Foucault en su texto Vigilar
y Castigar, nos presenta y propone el concepto de poder como aquella acción
que actúa sobre otras acciones, en donde se puede presumir la libertad de los
sujetos por la vía en que se considera al poder como aquello que no obliga o
somete a otro inferior, sino más bien se relaciona con la idea de preconcebirlo
como la manera que se tiene para guiara a las personas hacia una conducta esperada.
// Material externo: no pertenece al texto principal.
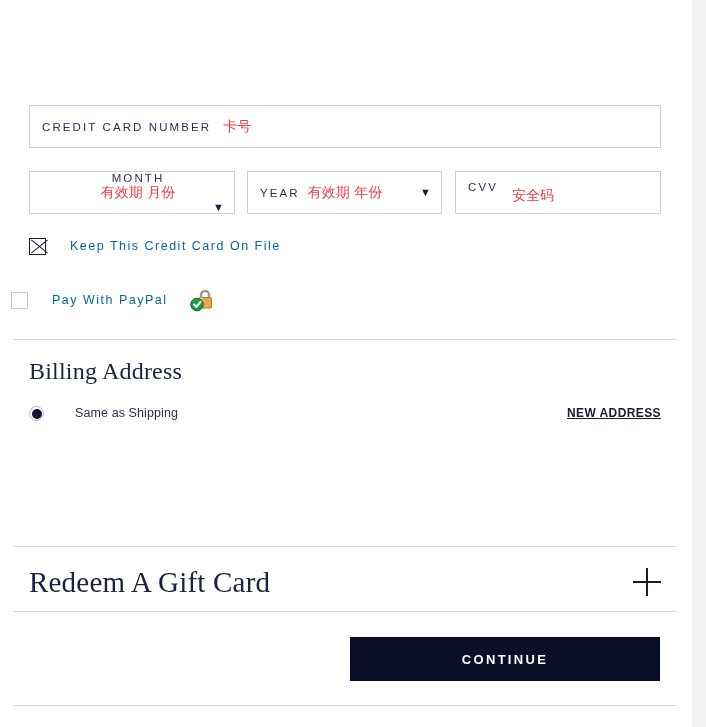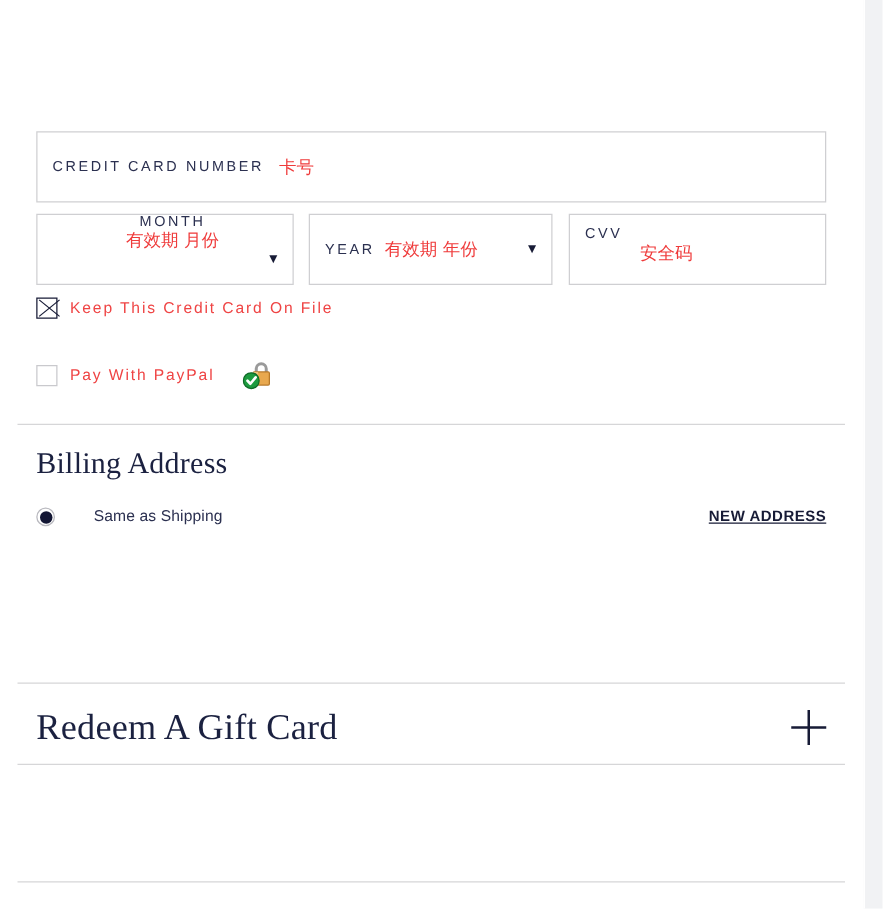--- a/index.html
+++ b/index.html
@@ -97,7 +97,7 @@
     box-sizing: border-box;
     border: 1px solid #cfcfd2;
     background: #ffffff;
-    height: 57px;
+    height: 43px;
     display: flex;
     align-items: center;
     overflow: hidden;

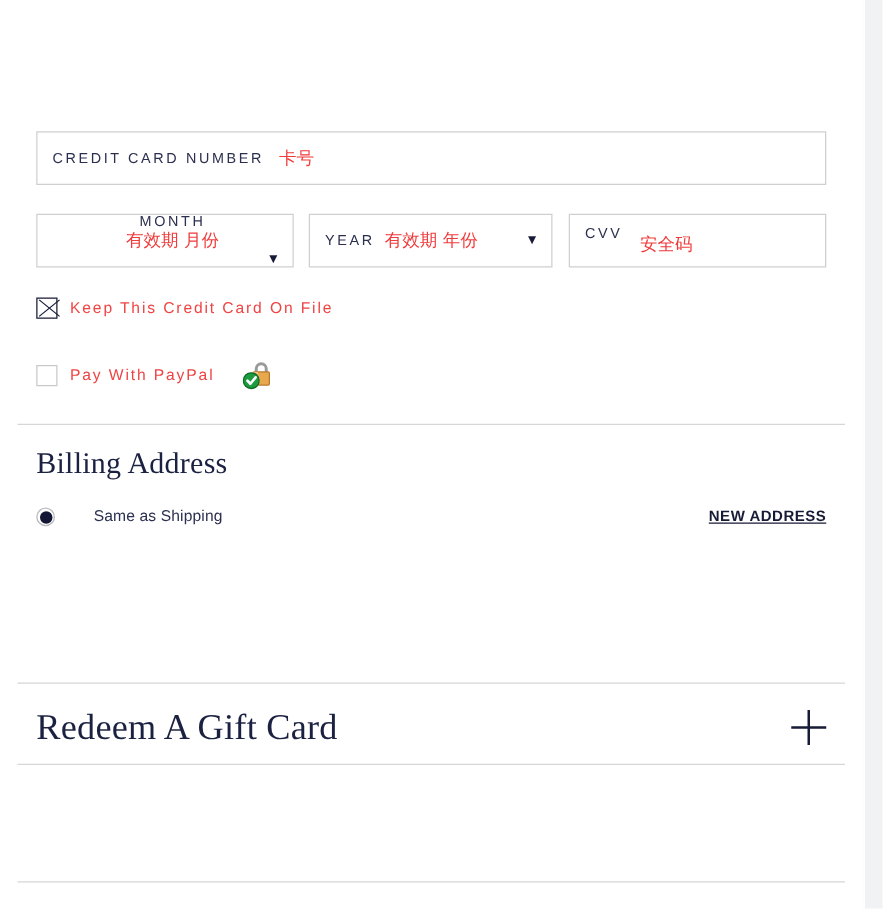--- a/index.html
+++ b/index.html
@@ -165,10 +165,10 @@
   .cbox.checked::after  { transform: rotate(-39deg); }
   .cbox.unchecked { border: 1px solid #c9c9cd; }
   .check-label {
-    margin-left: 10px;
+    margin-left: 24px;
     font-size: 12.5px;
     letter-spacing: 1.5px;
-    color: #ef4444;
+    color: #0369a1;
     white-space: nowrap;
   }
   #paypal-lock {

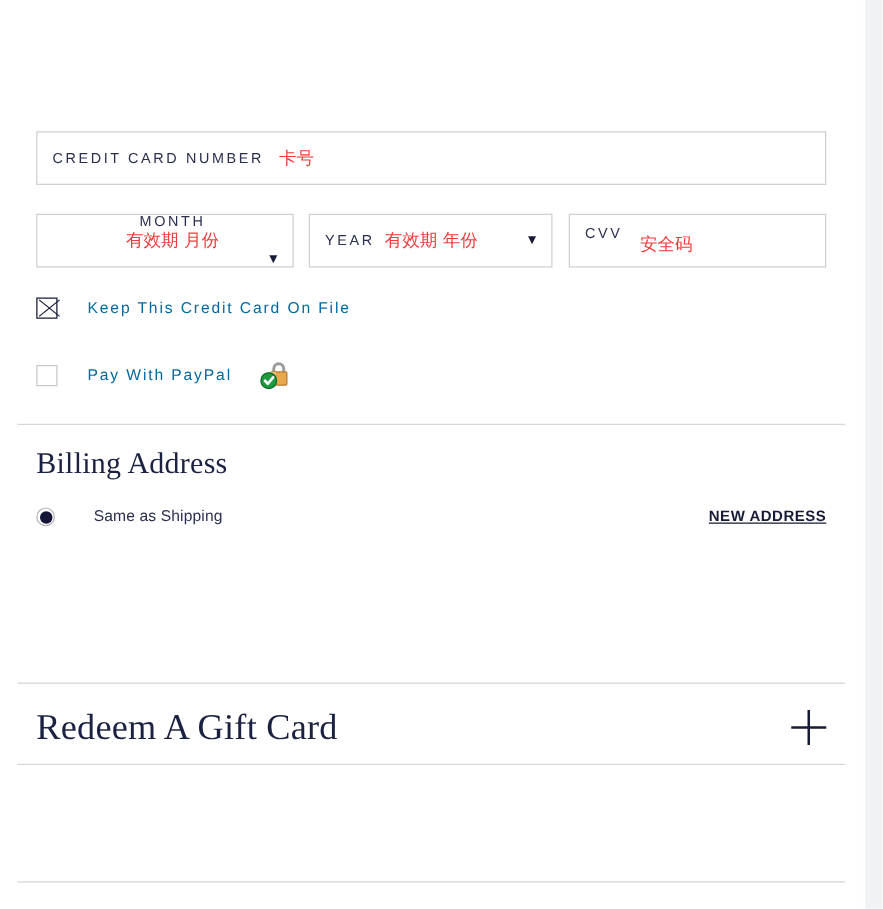--- a/index.html
+++ b/index.html
@@ -140,7 +140,7 @@
     height: 20px;
   }
   #row-keep   { left: 29px; top: 158px; }
-  #row-paypal { left: 29px; top: 212px; }
+  #row-paypal { left: 11px; top: 212px; }
   .cbox {
     position: relative;
     box-sizing: border-box;

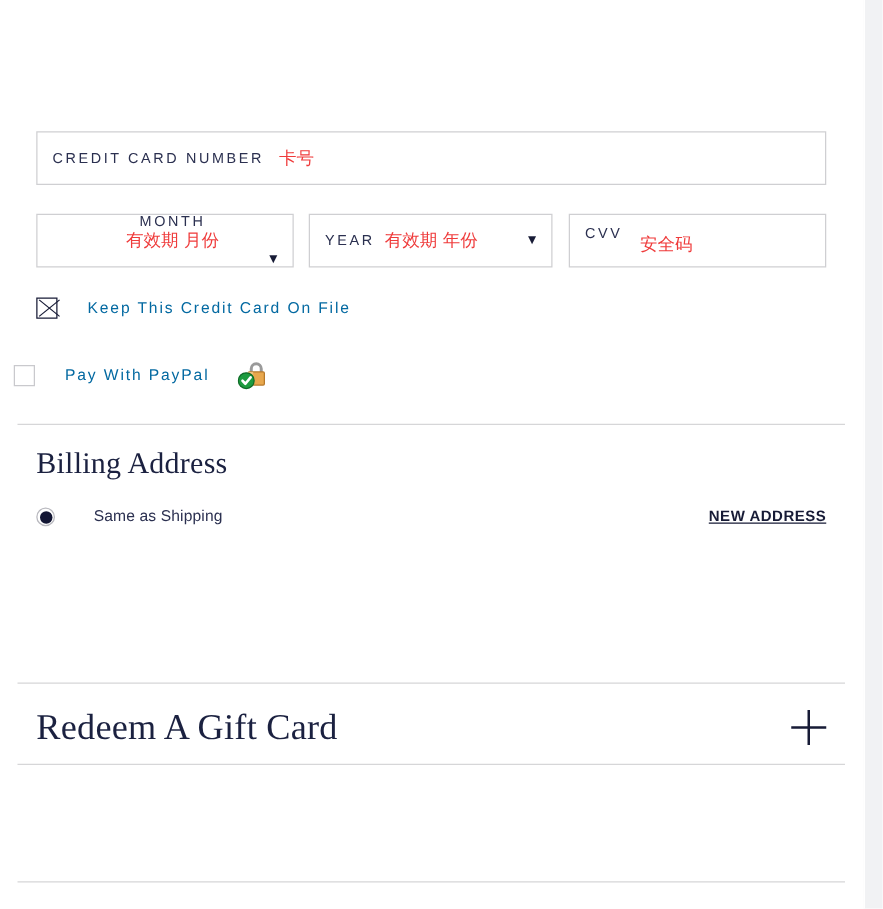--- a/index.html
+++ b/index.html
@@ -370,6 +370,7 @@
     <span id="giftcard-plus"></span>
   </div>
 
+  <button id="continue-button">CONTINUE</button>
 
 </div>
Es decir, se quiere lograr un cambio en
el accionar de las personas para poder adecuarse al medio social en el que desarrollan su
trabajo. Es por ello que las consecuencias
y cambios en las pautas de comportamiento de los sujetos dentro del
supermercado son en base de las exigencias
del medio social, siendo muchas veces las causantes de cambios de
mentalidad y de cómo se percibe el espacio público, en donde los sujetos, ya
sean clientes, trabajadores o supervisores actúan de acuerdo al rol que creen
les corresponde. Es decir, las marcas sociales están presente en todo momento,
pues los clientes tienen conocimiento de la importancia que se les otorga por
el dueño del local comercial y de cómo ellos son los reyes a los que se les
debe reverencia y atención. Mientras que los trabajadores no son más que
juguetes, seres sin identidad como se expresa en el texto de Eltit:
“Y consigo esta maravillosa sonrisa, mi estatura, el movimiento armónico
de mis manos. ¿Qué les parece? Ya me encuentro en plena posesión. Con mi cuerpo
pegado a mí mismo (como una segunda piel) me desplazo por el interior del súper”.
Los supervisores, en cambio, son aquellos quienes ejercen
poder dentro del supermercado, vigilando como seres parásitos a los trabajadores, ejerciendo su dominio
sobre los débiles seres que se desvelan por dar lo mejor de sí para permanecer
en sus puestos.
Luego de haber examinado la idea de dinámica del supermercado
a partir del paso de los clientes y la huella que representan
dentro del supermercado, podemos descifrar como los sujetos van interactuando
dentro del espacio y las implicancias que este hecho trae a la vida de los
trabajadores.
Finalmente y a partir del estudio realizado, estimamos que Eltit
pese a su pensamiento crítico sobre la realidad que viven los trabajadores del
supermercado, aporta, con sus escritos, una
nueva manera de pensar y ver a los seres indefensos despojados de su identidad.
Es decir, por medio de su manera de ver la literatura se proyecta un nuevo recurso
de valorización y resignificación , en donde no se acota el objeto de estudio,
sino que permite la amplitud de conocimiento referente a la implicancia o
incompatibilidad de la unidad del sujeto que se presentaba hasta antes de la
modernidad, siendo este hecho y aparición modernista la que desencadenarán la
manera de percibir al sujeto ya no desde una cosmovisión de homogeneidad , sino
como un sujeto fragmentado por los vicios que conlleva la globalización,
perdiéndose, muchas veces, la identidad cultural.